*** Begin section ***
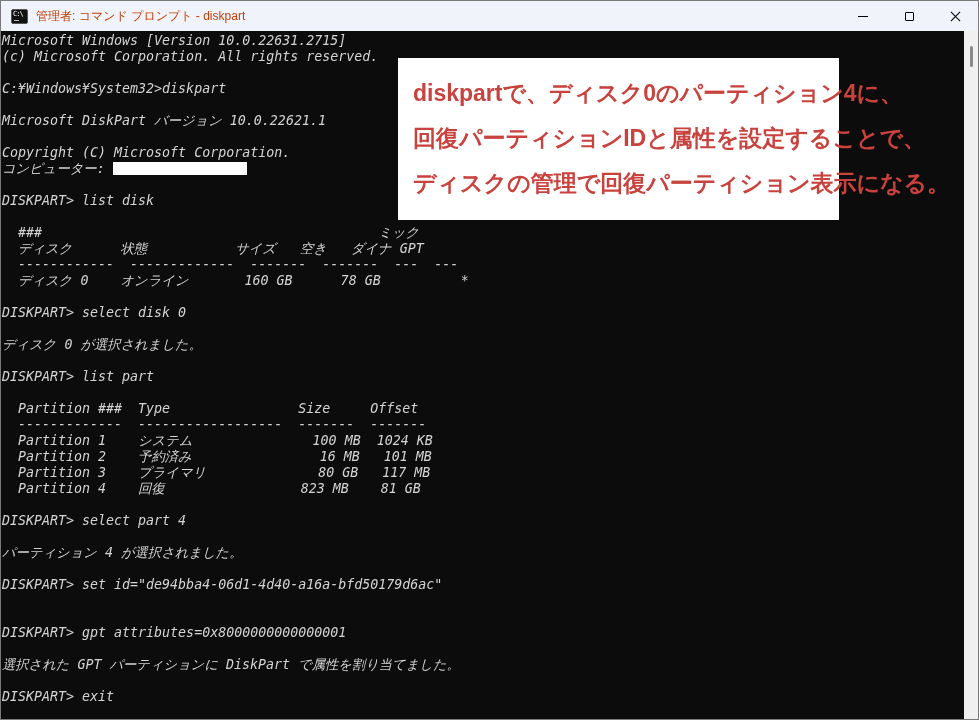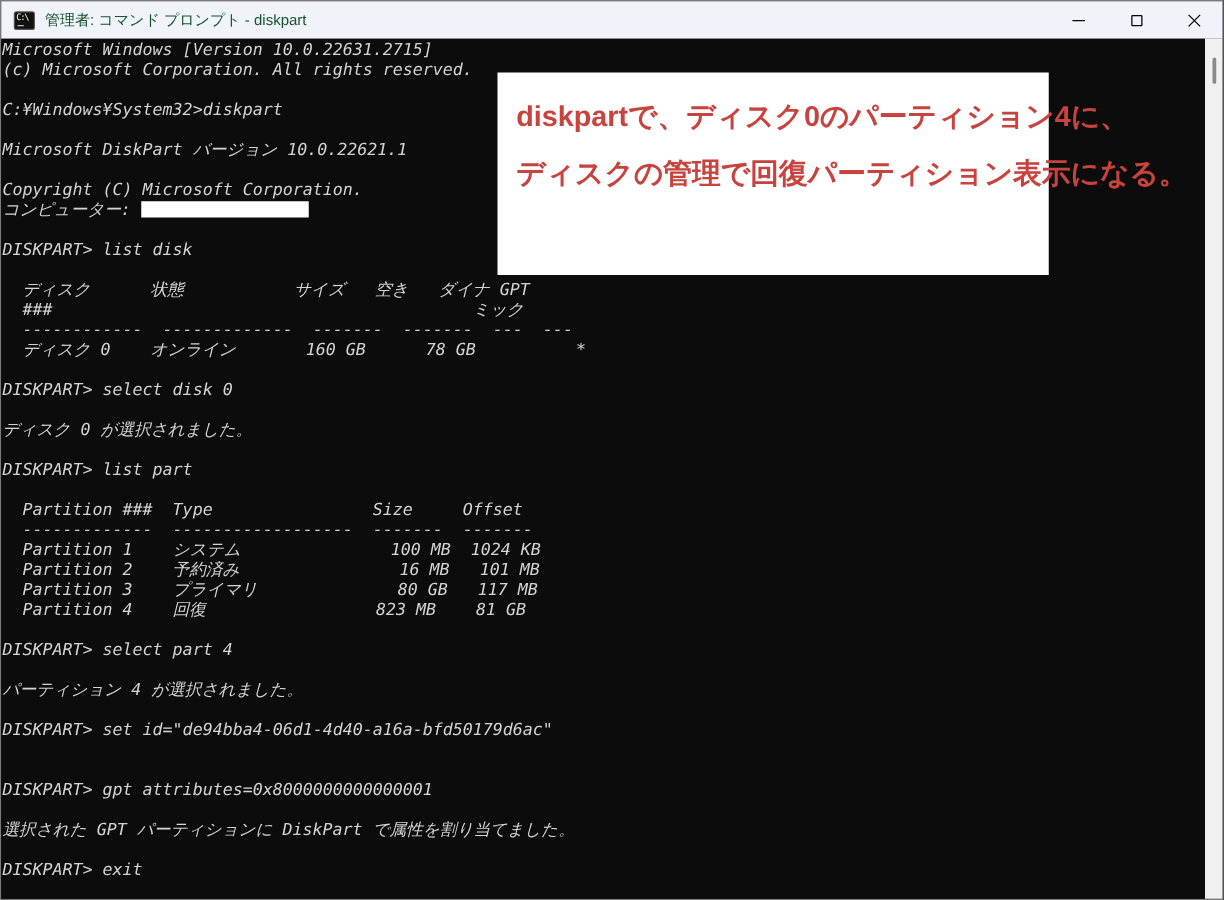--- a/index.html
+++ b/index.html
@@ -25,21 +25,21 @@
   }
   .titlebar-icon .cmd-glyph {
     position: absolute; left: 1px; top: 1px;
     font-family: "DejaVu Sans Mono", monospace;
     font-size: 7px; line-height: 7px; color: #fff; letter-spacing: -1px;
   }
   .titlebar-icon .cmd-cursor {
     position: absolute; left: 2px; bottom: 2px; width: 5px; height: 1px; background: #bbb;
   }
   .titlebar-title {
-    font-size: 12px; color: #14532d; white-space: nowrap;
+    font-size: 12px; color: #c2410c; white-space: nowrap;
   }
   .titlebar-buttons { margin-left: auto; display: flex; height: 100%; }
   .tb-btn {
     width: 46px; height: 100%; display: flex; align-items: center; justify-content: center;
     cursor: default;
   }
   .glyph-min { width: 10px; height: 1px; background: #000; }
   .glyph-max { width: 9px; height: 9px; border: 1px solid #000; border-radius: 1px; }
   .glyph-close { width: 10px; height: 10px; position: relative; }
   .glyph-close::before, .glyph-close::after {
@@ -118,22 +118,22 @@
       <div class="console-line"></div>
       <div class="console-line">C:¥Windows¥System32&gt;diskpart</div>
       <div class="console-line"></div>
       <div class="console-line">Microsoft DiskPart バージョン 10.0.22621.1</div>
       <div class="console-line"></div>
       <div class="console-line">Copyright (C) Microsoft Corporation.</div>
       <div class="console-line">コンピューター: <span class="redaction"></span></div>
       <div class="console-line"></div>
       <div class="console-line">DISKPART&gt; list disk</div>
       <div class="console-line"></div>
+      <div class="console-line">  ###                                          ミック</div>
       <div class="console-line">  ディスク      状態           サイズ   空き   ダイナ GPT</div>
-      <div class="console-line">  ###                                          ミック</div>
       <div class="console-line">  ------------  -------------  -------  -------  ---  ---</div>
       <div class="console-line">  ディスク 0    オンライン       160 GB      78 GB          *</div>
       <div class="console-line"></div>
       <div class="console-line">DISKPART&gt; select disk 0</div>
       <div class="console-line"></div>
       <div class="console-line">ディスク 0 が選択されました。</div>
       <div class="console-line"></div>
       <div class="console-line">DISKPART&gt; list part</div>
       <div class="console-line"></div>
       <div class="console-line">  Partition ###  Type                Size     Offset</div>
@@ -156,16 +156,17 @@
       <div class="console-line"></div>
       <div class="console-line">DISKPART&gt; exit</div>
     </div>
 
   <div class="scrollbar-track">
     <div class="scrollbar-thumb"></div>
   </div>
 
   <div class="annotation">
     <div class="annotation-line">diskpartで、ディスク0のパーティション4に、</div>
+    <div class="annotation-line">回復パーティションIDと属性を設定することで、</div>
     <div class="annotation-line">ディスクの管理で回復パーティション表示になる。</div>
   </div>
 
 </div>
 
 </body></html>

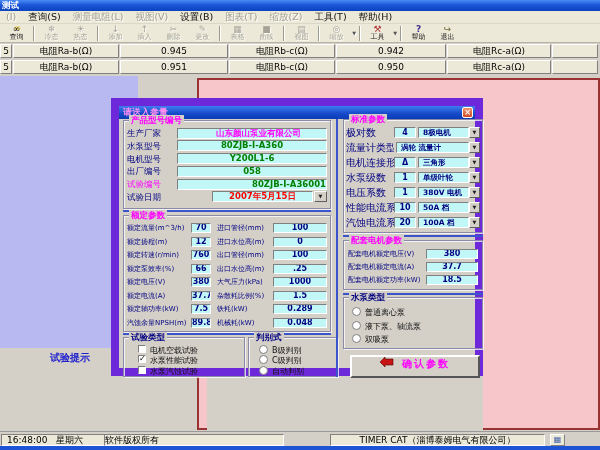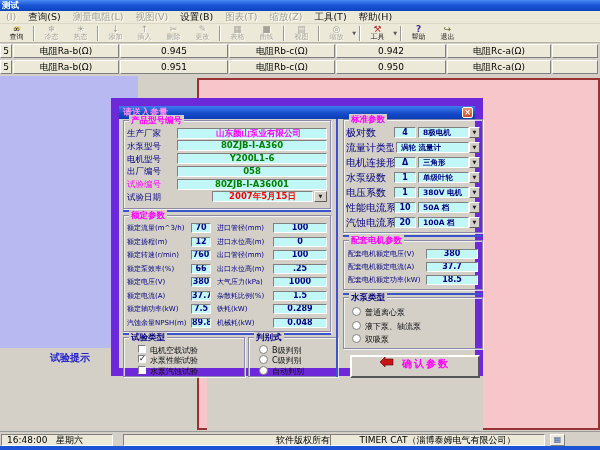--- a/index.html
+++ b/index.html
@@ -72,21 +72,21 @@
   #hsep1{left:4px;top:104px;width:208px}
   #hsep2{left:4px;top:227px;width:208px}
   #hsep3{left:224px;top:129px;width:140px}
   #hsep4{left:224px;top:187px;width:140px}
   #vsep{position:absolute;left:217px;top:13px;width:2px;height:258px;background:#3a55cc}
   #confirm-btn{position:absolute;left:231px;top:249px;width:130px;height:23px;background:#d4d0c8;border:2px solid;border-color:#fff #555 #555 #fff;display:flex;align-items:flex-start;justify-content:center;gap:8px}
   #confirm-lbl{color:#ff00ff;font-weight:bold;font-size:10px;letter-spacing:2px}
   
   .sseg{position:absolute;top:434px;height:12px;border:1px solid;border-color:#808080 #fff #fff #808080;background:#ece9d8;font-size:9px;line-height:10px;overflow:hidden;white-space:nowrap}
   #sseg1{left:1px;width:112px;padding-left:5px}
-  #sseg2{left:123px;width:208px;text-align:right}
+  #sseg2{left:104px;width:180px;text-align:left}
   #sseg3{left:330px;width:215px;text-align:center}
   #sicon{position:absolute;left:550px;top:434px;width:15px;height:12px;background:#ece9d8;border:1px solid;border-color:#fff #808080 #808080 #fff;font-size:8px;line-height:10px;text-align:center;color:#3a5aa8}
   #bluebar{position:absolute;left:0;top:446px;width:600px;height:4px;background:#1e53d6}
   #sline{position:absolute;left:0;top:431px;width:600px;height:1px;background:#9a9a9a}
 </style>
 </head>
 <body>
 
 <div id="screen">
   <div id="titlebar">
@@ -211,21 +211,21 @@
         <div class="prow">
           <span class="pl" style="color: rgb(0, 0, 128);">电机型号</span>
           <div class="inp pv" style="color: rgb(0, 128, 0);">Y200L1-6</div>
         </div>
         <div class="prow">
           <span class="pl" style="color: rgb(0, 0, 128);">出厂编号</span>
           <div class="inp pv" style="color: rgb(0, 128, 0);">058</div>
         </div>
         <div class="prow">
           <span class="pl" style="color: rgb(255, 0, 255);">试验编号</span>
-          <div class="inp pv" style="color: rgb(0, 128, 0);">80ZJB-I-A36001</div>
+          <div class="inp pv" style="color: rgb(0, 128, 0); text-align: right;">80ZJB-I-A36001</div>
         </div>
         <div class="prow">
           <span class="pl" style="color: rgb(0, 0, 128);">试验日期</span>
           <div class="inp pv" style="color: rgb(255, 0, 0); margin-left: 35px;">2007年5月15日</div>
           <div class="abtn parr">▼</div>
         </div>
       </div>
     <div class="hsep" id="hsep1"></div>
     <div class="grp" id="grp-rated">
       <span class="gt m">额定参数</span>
*** End section ***
◆ **Your assignment**
Output a faithful copy of the data, with each picture left out.

◆ **Task answer**
--- a/index.html
+++ b/index.html
@@ -25,21 +25,21 @@
   }
   .titlebar-icon .cmd-glyph {
     position: absolute; left: 1px; top: 1px;
     font-family: "DejaVu Sans Mono", monospace;
     font-size: 7px; line-height: 7px; color: #fff; letter-spacing: -1px;
   }
   .titlebar-icon .cmd-cursor {
     position: absolute; left: 2px; bottom: 2px; width: 5px; height: 1px; background: #bbb;
   }
   .titlebar-title {
-    font-size: 12px; color: #14532d; white-space: nowrap;
+    font-size: 12px; color: #c2410c; white-space: nowrap;
   }
   .titlebar-buttons { margin-left: auto; display: flex; height: 100%; }
   .tb-btn {
     width: 46px; height: 100%; display: flex; align-items: center; justify-content: center;
     cursor: default;
   }
   .glyph-min { width: 10px; height: 1px; background: #000; }
   .glyph-max { width: 9px; height: 9px; border: 1px solid #000; border-radius: 1px; }
   .glyph-close { width: 10px; height: 10px; position: relative; }
   .glyph-close::before, .glyph-close::after {
@@ -118,22 +118,22 @@
       <div class="console-line"></div>
       <div class="console-line">C:¥Windows¥System32&gt;diskpart</div>
       <div class="console-line"></div>
       <div class="console-line">Microsoft DiskPart バージョン 10.0.22621.1</div>
       <div class="console-line"></div>
       <div class="console-line">Copyright (C) Microsoft Corporation.</div>
       <div class="console-line">コンピューター: <span class="redaction"></span></div>
       <div class="console-line"></div>
       <div class="console-line">DISKPART&gt; list disk</div>
       <div class="console-line"></div>
+      <div class="console-line">  ###                                          ミック</div>
       <div class="console-line">  ディスク      状態           サイズ   空き   ダイナ GPT</div>
-      <div class="console-line">  ###                                          ミック</div>
       <div class="console-line">  ------------  -------------  -------  -------  ---  ---</div>
       <div class="console-line">  ディスク 0    オンライン       160 GB      78 GB          *</div>
       <div class="console-line"></div>
       <div class="console-line">DISKPART&gt; select disk 0</div>
       <div class="console-line"></div>
       <div class="console-line">ディスク 0 が選択されました。</div>
       <div class="console-line"></div>
       <div class="console-line">DISKPART&gt; list part</div>
       <div class="console-line"></div>
       <div class="console-line">  Partition ###  Type                Size     Offset</div>
@@ -156,16 +156,17 @@
       <div class="console-line"></div>
       <div class="console-line">DISKPART&gt; exit</div>
     </div>
 
   <div class="scrollbar-track">
     <div class="scrollbar-thumb"></div>
   </div>
 
   <div class="annotation">
     <div class="annotation-line">diskpartで、ディスク0のパーティション4に、</div>
+    <div class="annotation-line">回復パーティションIDと属性を設定することで、</div>
     <div class="annotation-line">ディスクの管理で回復パーティション表示になる。</div>
   </div>
 
 </div>
 
 </body></html>

--- a/index.html
+++ b/index.html
@@ -72,21 +72,21 @@
   #hsep1{left:4px;top:104px;width:208px}
   #hsep2{left:4px;top:227px;width:208px}
   #hsep3{left:224px;top:129px;width:140px}
   #hsep4{left:224px;top:187px;width:140px}
   #vsep{position:absolute;left:217px;top:13px;width:2px;height:258px;background:#3a55cc}
   #confirm-btn{position:absolute;left:231px;top:249px;width:130px;height:23px;background:#d4d0c8;border:2px solid;border-color:#fff #555 #555 #fff;display:flex;align-items:flex-start;justify-content:center;gap:8px}
   #confirm-lbl{color:#ff00ff;font-weight:bold;font-size:10px;letter-spacing:2px}
   
   .sseg{position:absolute;top:434px;height:12px;border:1px solid;border-color:#808080 #fff #fff #808080;background:#ece9d8;font-size:9px;line-height:10px;overflow:hidden;white-space:nowrap}
   #sseg1{left:1px;width:112px;padding-left:5px}
-  #sseg2{left:123px;width:208px;text-align:right}
+  #sseg2{left:104px;width:180px;text-align:left}
   #sseg3{left:330px;width:215px;text-align:center}
   #sicon{position:absolute;left:550px;top:434px;width:15px;height:12px;background:#ece9d8;border:1px solid;border-color:#fff #808080 #808080 #fff;font-size:8px;line-height:10px;text-align:center;color:#3a5aa8}
   #bluebar{position:absolute;left:0;top:446px;width:600px;height:4px;background:#1e53d6}
   #sline{position:absolute;left:0;top:431px;width:600px;height:1px;background:#9a9a9a}
 </style>
 </head>
 <body>
 
 <div id="screen">
   <div id="titlebar">
@@ -211,21 +211,21 @@
         <div class="prow">
           <span class="pl" style="color: rgb(0, 0, 128);">电机型号</span>
           <div class="inp pv" style="color: rgb(0, 128, 0);">Y200L1-6</div>
         </div>
         <div class="prow">
           <span class="pl" style="color: rgb(0, 0, 128);">出厂编号</span>
           <div class="inp pv" style="color: rgb(0, 128, 0);">058</div>
         </div>
         <div class="prow">
           <span class="pl" style="color: rgb(255, 0, 255);">试验编号</span>
-          <div class="inp pv" style="color: rgb(0, 128, 0);">80ZJB-I-A36001</div>
+          <div class="inp pv" style="color: rgb(0, 128, 0); text-align: right;">80ZJB-I-A36001</div>
         </div>
         <div class="prow">
           <span class="pl" style="color: rgb(0, 0, 128);">试验日期</span>
           <div class="inp pv" style="color: rgb(255, 0, 0); margin-left: 35px;">2007年5月15日</div>
           <div class="abtn parr">▼</div>
         </div>
       </div>
     <div class="hsep" id="hsep1"></div>
     <div class="grp" id="grp-rated">
       <span class="gt m">额定参数</span>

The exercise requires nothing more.